Charles N Bernstein 1, Carol A Hitchon 1, Randy Walld 2, James M Bolton 3, Lisa M Lix 4, Renée El-Gabalawy 5 6, Jitender Sareen 3, Alexander Singer 7, Alan Katz 2 7, James Marriott 1, John D Fisk 8, Scott B Patten 9, Ruth Ann Marrie 1 4

 
     

Author information

  • 1Department of Internal Medicine, Max Rady College of Medicine, Rady Faculty of Health Sciences, University of Manitoba, Winnipeg, Manitoba, Canada.
  • 2Manitoba Centre for Health Policy, Max Rady College of Medicine, Rady Faculty of Health Sciences, University of Manitoba, Winnipeg, Manitoba, Canada.
  • 3Department of Psychiatry, Max Rady College of Medicine Rady Faculty of Health Sciences, University of Manitoba, Winnipeg, Manitoba, Canada.
  • 4Department of Community Health Sciences, Max Rady College of Medicine, Rady Faculty of Health Sciences, University of Manitoba, Winnipeg, Manitoba, Canada.
  • 5Department of Clinical Health Psychology, Max Rady College of Medicine Rady Faculty of Health Sciences, University of Manitoba, Winnipeg, Manitoba, Canada.
  • 6Departments of Anesthesiology, Perioperative and Pain Medicine, Max Rady College of Medicine, Rady Faculty of Health Sciences, University of Manitoba, Winnipeg, Manitoba, Canada.
  • 7Department Family Medicine, Max Rady College of Medicine, Rady Faculty of Health Sciences, University of Manitoba, Winnipeg, Manitoba, Canada.
  • 8Nova Scotia Health Authority, Departments of Psychiatry, Psychology & Neuroscience, and Medicine, Dalhousie University, Halifax, Nova Scotia, Canada.
  • 9Departments of Community Health Sciences & Psychiatry, Cumming School of Medicine, University of Calgary, Calgary, Alberta, Canada.

Abstract

Background: Inflammatory bowel disease (IBD) is associated with an increase in psychiatric comorbidity (PC) compared with the general population. We aimed to determine the impact of PC on health care utilization in persons with IBD.

Methods: We applied a validated administrative definition of IBD to identify all Manitobans with IBD from April 1, 2006, to March 31, 2016, and a matched cohort without IBD. A validated definition for PC in IBD population was applied to both cohorts; active PC status meant ≥2 visits for psychiatric diagnoses within a given year. We examined the association of active PC with physician visits, inpatient hospital days, proportion with inpatient hospitalization, and use of prescription IBD medications in the following year. We tested for the presence of a 2-way interaction between cohort and PC status.

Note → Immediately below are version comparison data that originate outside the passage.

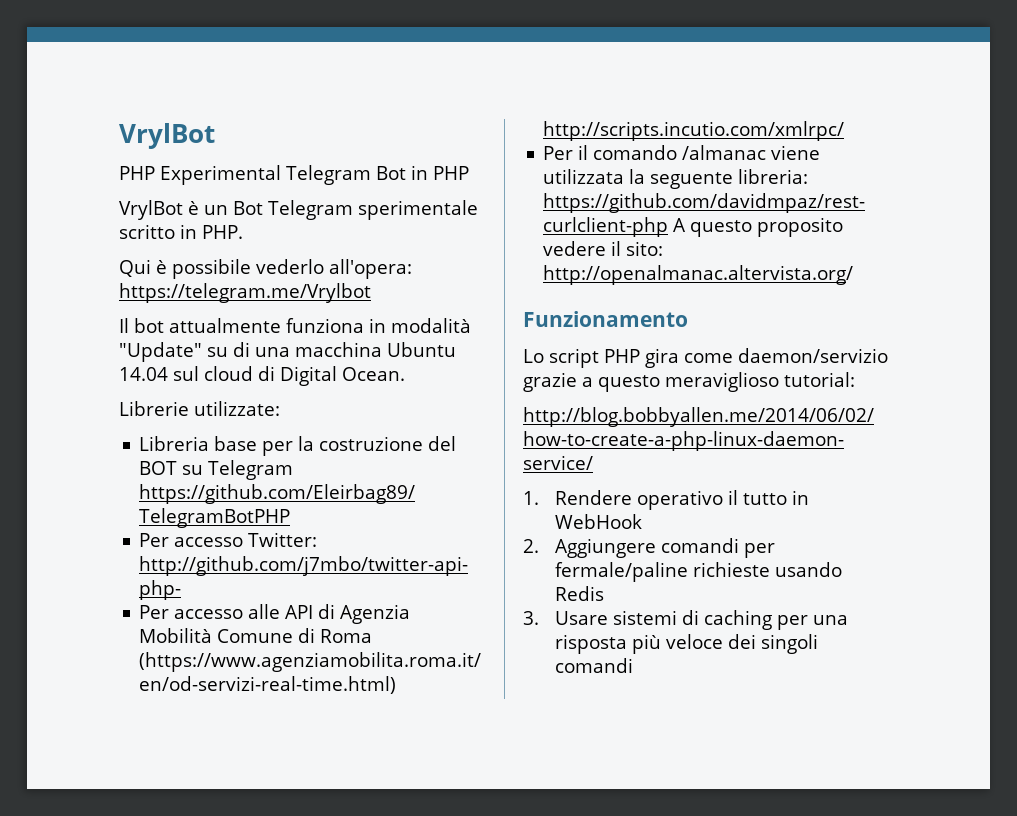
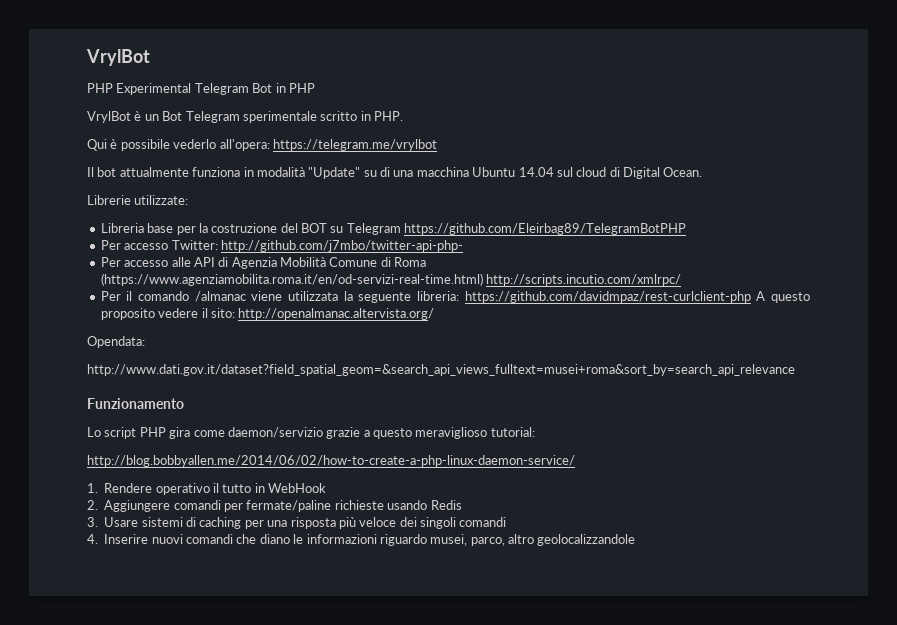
- Qui è possibile vederlo all'opera: https://telegram.me/Vrylbot
+ Qui è possibile vederlo all'opera: https://telegram.me/vrylbot
+ Opendata:
+ http://www.dati.gov.it/dataset?field_spatial_geom=&search_api_views_fulltext=musei+roma&sort_by=search_api_relevance
- 2. Aggiungere comandi per fermale/paline richieste usando Redis
+ 2. Aggiungere comandi per fermate/paline richieste usando Redis
+ 4. Inserire nuovi comandi che diano le informazioni riguardo musei, parco, altro geolocalizzandole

Results: Our study matched 8459 persons with IBD to 40,375 controls. On crude analysis, IBD subjects had ≥3.7 additional physician visits, had >1.5 extra hospital days, and used 2.1 more drug types annually than controls. Subjects with active PC had >10 more physician visits, had 3.1 more hospital days, and used >6.3 more drugs. There was a synergistic effect of IBD (vs no IBD) and PC (vs no PC) across psychiatric disorders of around 4%. This synergistic effect was greatest for anxiety (6% [2%, 9%]). After excluding psychiatry-related visits and psychiatry-related hospital stays, there remained an excess health care utilization in persons with IBD and PC.

Conclusion: Inflammatory bowel disease with PC increases health care utilization compared with matched controls and compared with persons with IBD without PC. Active PC further increases health care utilization.